Great stuff! I'm really not sure what to make of Sam. He really is mysterious. I'm looking forward to find out what exactly his motives are and what kind of person he actually turns out to be. I liked him at first, but now I'm already leaning towards overprotective abusive stalker. I'm recognizing signs. ;)

Nah, we'll see what happens. But if I'm right, I can say I told you so!

*thumbs up* You rock, lady.

~GryphonFledgling
substitute angel 2008-06-18 . chapter 1
This was very nicely done. I loved the quote at the begining which I think helped to set this up really well. You started the chapter strong and ended strong. I loved how you wove her emotions in throughout descriptively. I really enjoyed reading this first chapter. Good work.
jekodama 2008-05-19 . chapter 9
Hey there! Wow, the last time I reviewed this story was like 4 months ago, I think... I almost didn't remember what was going on!

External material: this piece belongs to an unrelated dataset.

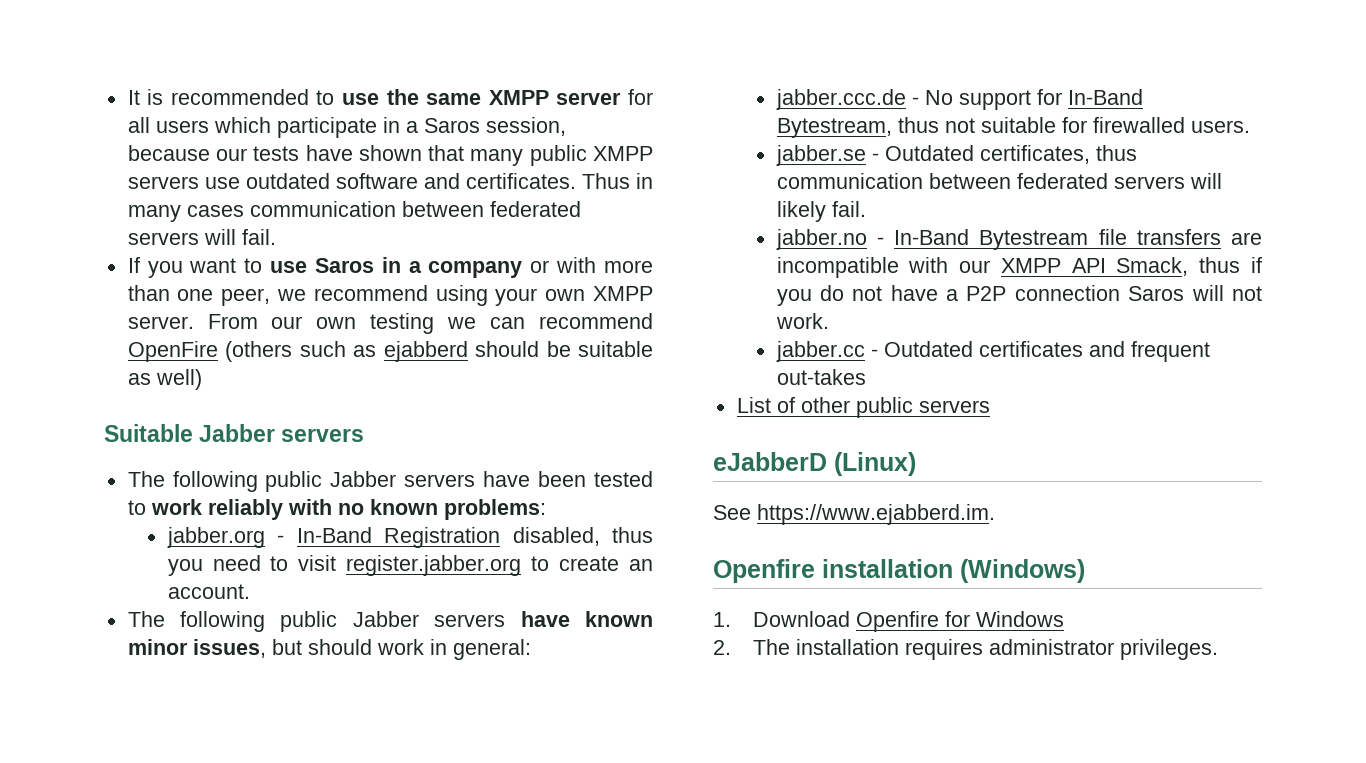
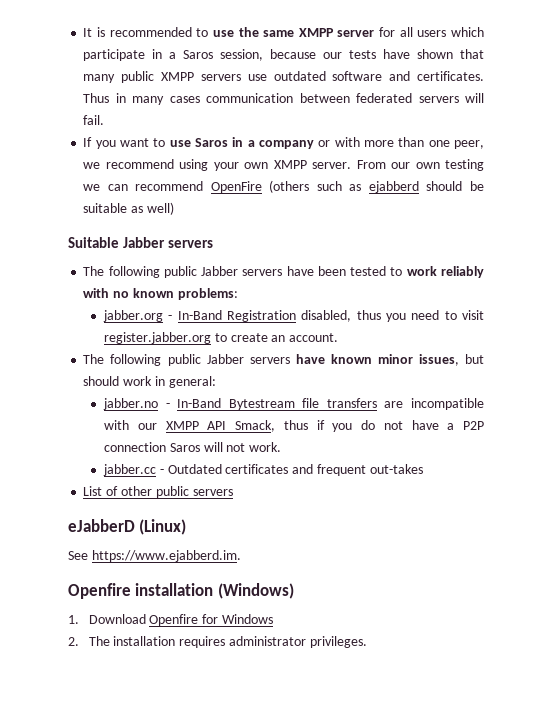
- jabber.ccc.de - No support for In-Band Bytestream, thus not suitable for firewalled users.
- jabber.se - Outdated certificates, thus communication between federated servers will likely fail.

Anyways, Rachel's a S-L-U-T, and I pray to God that the guy he just had sex with is not Tara's brother, or there will be hell. An opinion here: Wasn't that too fast? I mean, Rachel's a **, but seriously? just like that? Or am I being a prude? Meh, younglings nowadays...

On a technical note, you should run a revision, cause there were a lot of missing punctuation marks. Other than that, nice chappie!

Until the next review! (come on, chica, update faster, or I'll forget the whole story! :S)
Mosaic Stains 2008-05-07 . chapter 9
I'm guessing the person she had a quickie in the club with was Tara's brother. So I suppose things did seem to look up for her. And to have Tara's brother go from checking Rachel out in one chapter to rejecting and not wanting to deal with her is a bit... odd.

As to the chapter itself... Seriously I hate repeating what others say because it reminds me of my usual saying towards redundant criticism, which is 'told story, take a number'. But unfortunately I have to agree with them that is was a bit fast... Now, what I think was fast exactly was the blank space between her talking to her brother and the part between her pulling him in the corner to have sex. You didn't have to put the part, but to fill that space up you could have omitted the part where you hhad her think the club was the only place where she could have sex with her clothes on and instead have had it she started kissing him and they both started groping each other. From that we could have caught the hint she had sex with him by your following part.

Well... overall the chapter was nice and it left me with the feeling Rachel just might take a full interest in Tara's brother... if she doesn't use him that is.